Required action ▸ Starting at the line that contains "Gotchas in openSUSE", output each line through the end of the data exactly, and nothing more.

※ ※ ※

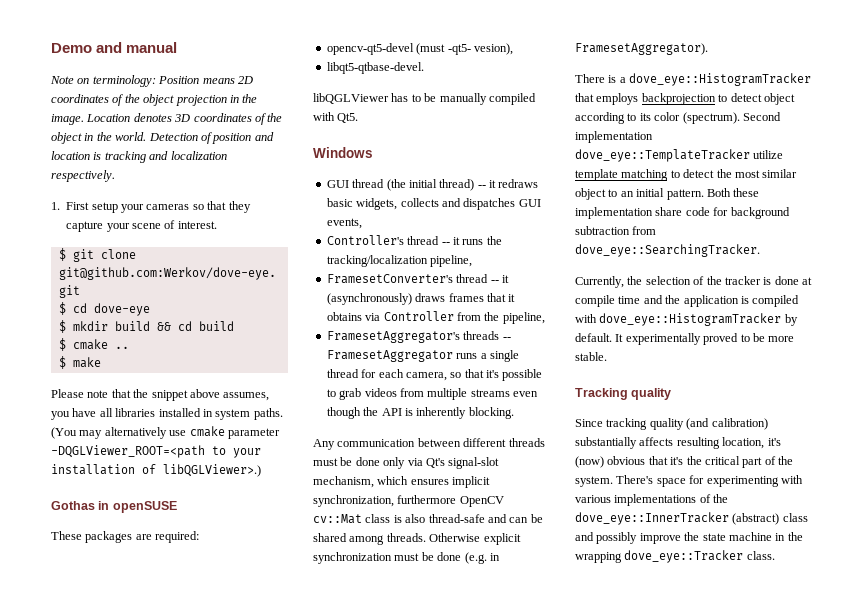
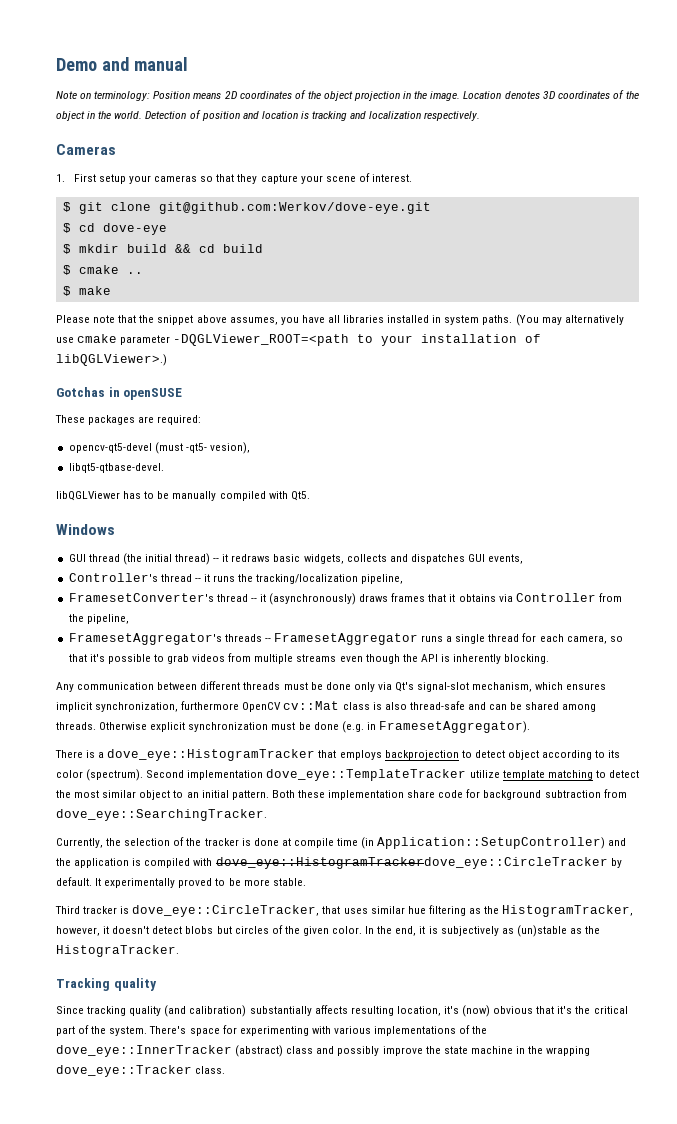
+ Cameras
- Gothas in openSUSE
+ Gotchas in openSUSE
- Currently, the selection of the tracker is done at compile time and the application is compiled with dove_eye::HistogramTracker by default.
+ Currently, the selection of the tracker is done at compile time (in Application::SetupController) and the application is compiled with dove_eye::HistogramTrackerdove_eye::CircleTracker by default.
+ Third tracker is dove_eye::CircleTracker, that uses similar hue filtering as the HistogramTracker, however, it doesn't detect blobs but circles of the given color. In the end, it is subjectively as (un)stable as the HistograTracker.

※ ※ ※

Answer section ▸
+ Gotchas in openSUSE
- Currently, the selection of the tracker is done at compile time and the application is compiled with dove_eye::HistogramTracker by default.
+ Currently, the selection of the tracker is done at compile time (in Application::SetupController) and the application is compiled with dove_eye::HistogramTrackerdove_eye::CircleTracker by default.
+ Third tracker is dove_eye::CircleTracker, that uses similar hue filtering as the HistogramTracker, however, it doesn't detect blobs but circles of the given color. In the end, it is subjectively as (un)stable as the HistograTracker.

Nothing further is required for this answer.